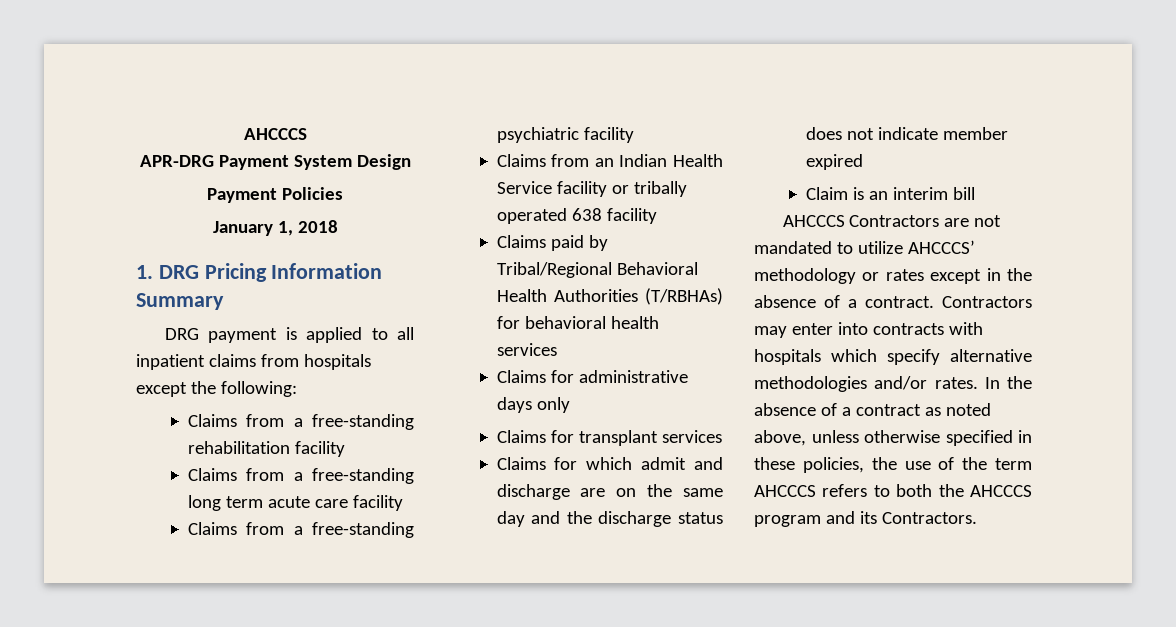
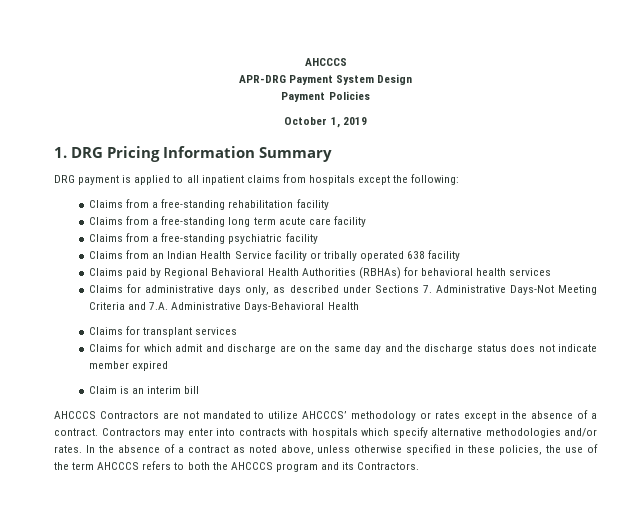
- January 1, 2018
+ October 1, 2019
- Claims paid by Tribal/Regional Behavioral Health Authorities (T/RBHAs) for behavioral health services
+ Claims paid by Regional Behavioral Health Authorities (RBHAs) for behavioral health services
- Claims for administrative days only
+ Claims for administrative days only, as described under Sections 7. Administrative Days-Not Meeting Criteria and 7.A. Administrative Days-Behavioral Health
########
▸ EXERCISE: Some lines contain the word "Health". Pull each one out of the listing.

▸ RESPONSE:
- Claims paid by Tribal/Regional Behavioral Health Authorities (T/RBHAs) for behavioral health services
+ Claims paid by Regional Behavioral Health Authorities (RBHAs) for behavioral health services
+ Claims for administrative days only, as described under Sections 7. Administrative Days-Not Meeting Criteria and 7.A. Administrative Days-Behavioral Health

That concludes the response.